THE TASK: Select the lines of the records containing the word "finput" and list them.
++++ EXERCISE MATERIAL
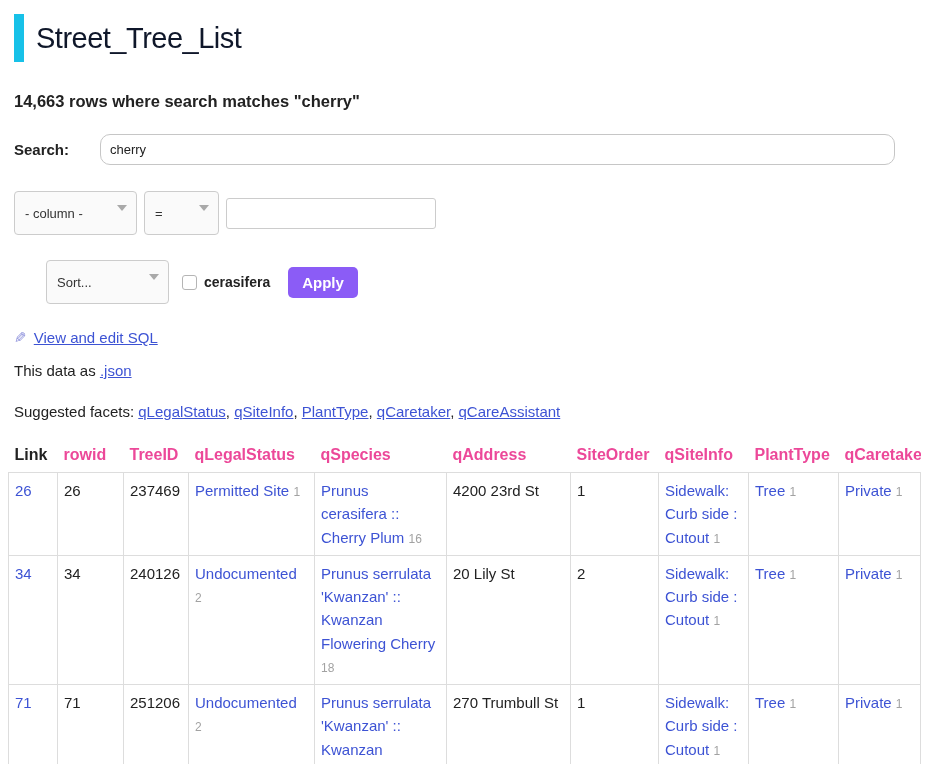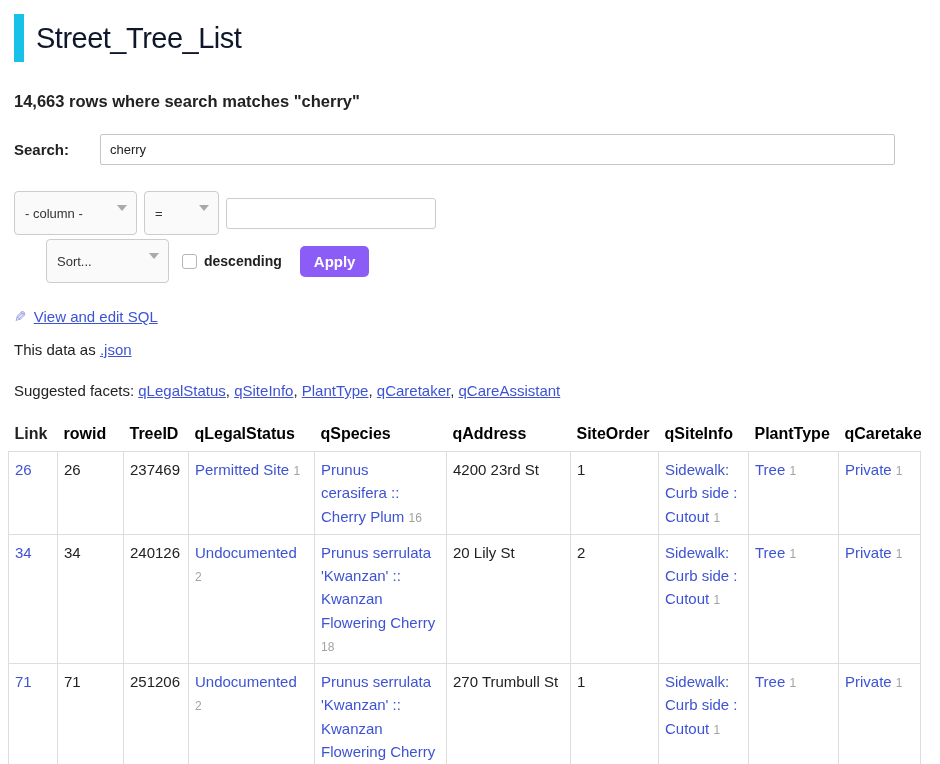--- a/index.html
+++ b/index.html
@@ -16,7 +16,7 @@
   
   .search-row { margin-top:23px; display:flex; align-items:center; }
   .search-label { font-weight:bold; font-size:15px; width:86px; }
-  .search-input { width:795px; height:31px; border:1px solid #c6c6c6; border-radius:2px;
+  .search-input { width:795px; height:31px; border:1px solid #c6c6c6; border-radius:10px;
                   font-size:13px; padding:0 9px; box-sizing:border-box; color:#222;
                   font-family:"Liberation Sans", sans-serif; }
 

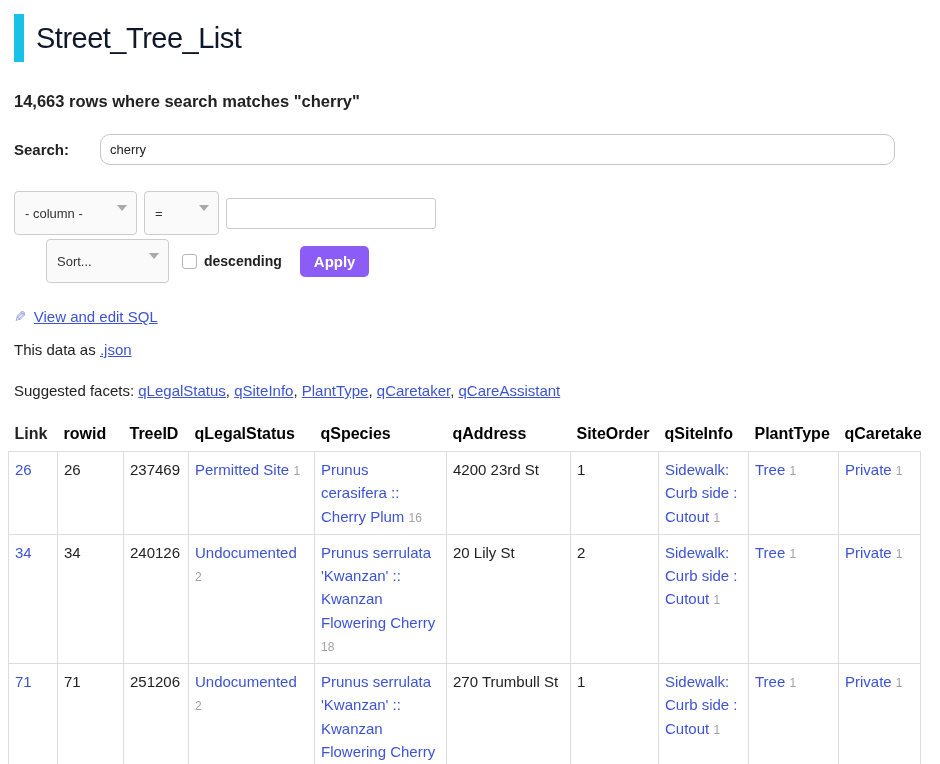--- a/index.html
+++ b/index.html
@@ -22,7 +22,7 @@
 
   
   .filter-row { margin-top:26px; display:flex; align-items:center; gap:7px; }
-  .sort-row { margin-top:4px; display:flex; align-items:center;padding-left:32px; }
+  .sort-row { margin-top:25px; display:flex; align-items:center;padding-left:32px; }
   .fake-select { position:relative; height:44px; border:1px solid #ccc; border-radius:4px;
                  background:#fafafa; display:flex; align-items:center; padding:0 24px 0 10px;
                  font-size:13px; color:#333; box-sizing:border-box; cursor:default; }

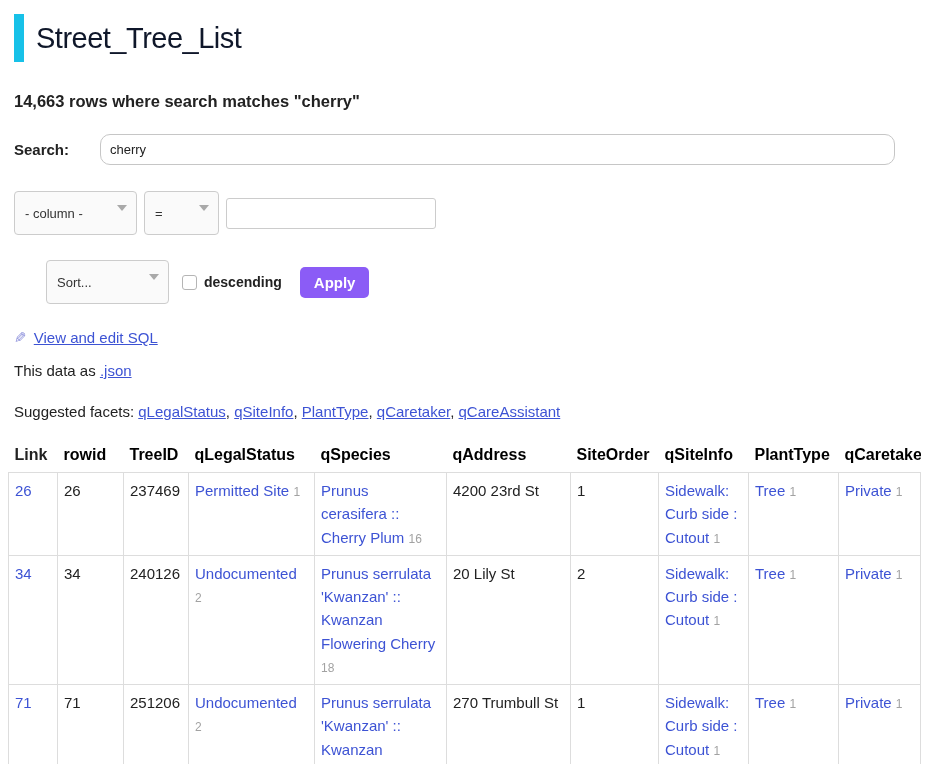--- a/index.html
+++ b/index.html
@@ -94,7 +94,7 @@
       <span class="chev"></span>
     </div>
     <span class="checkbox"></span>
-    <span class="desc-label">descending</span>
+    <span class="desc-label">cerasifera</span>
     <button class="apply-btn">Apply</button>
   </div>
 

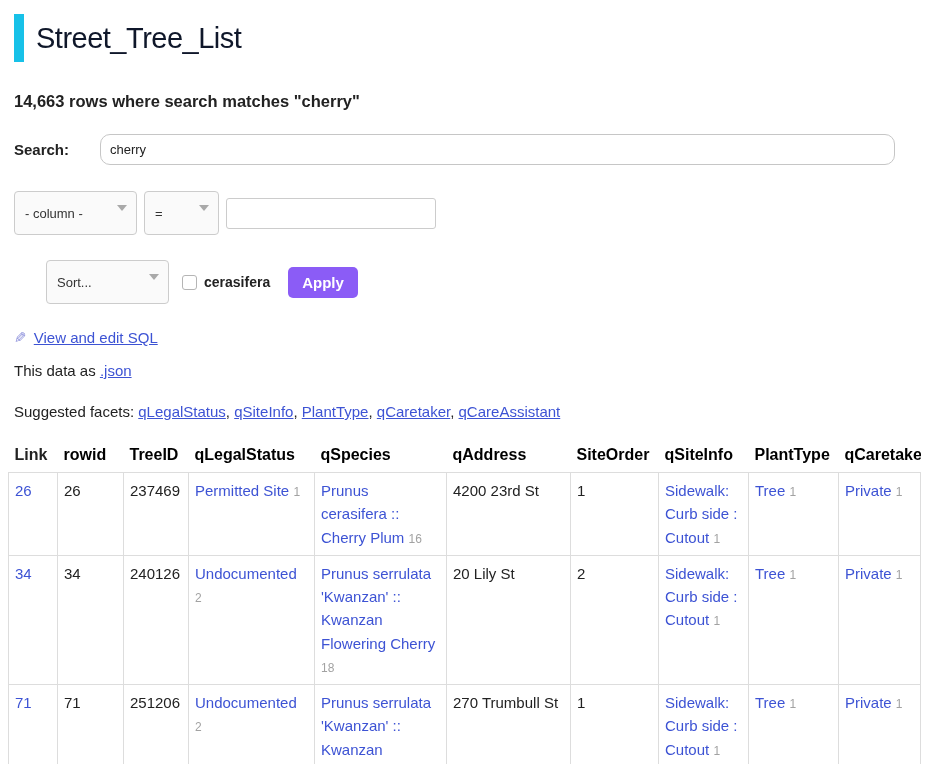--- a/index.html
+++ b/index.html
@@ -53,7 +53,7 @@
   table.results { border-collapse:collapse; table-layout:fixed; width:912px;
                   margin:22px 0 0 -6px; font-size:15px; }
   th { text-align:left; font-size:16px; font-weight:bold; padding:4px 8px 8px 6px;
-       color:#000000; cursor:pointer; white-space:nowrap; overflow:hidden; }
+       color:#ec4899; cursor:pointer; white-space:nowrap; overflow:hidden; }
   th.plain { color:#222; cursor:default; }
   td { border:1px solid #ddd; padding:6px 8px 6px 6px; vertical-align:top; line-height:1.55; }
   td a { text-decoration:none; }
++++++++
++++ EXERCISE MATERIAL
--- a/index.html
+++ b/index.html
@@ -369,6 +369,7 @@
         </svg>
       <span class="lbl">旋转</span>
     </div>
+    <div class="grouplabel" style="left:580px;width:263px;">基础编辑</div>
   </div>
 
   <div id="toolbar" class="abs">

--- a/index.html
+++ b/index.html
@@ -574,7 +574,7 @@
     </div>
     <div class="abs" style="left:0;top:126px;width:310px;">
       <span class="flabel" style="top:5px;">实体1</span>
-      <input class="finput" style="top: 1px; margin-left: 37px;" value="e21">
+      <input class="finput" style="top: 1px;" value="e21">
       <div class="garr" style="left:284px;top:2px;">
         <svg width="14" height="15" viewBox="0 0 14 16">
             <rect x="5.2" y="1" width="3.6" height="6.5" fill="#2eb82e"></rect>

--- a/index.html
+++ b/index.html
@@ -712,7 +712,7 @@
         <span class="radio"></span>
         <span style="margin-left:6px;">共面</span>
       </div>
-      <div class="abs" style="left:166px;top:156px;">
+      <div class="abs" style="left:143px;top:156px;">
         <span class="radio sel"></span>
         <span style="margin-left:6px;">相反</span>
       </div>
++++++++
++++ EXERCISE MATERIAL
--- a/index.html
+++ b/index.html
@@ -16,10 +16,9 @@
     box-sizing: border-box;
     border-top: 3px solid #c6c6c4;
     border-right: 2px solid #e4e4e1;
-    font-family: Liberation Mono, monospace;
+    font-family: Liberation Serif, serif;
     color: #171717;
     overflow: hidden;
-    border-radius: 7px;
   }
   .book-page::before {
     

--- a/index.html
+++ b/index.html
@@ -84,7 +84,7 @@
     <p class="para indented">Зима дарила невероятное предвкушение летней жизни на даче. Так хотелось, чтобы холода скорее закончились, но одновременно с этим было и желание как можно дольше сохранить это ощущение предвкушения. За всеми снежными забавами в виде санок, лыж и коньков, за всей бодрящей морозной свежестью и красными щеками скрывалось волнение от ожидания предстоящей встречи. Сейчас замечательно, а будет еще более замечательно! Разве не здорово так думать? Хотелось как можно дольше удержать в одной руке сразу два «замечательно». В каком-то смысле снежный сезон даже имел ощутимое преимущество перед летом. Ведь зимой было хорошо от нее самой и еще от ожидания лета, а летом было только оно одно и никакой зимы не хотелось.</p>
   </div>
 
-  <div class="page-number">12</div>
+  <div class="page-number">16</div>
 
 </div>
++++++++
THE COMPLETED TASK:
-      <input class="finput" style="top: 1px; margin-left: 37px;" value="e21">
+      <input class="finput" style="top: 1px;" value="e21">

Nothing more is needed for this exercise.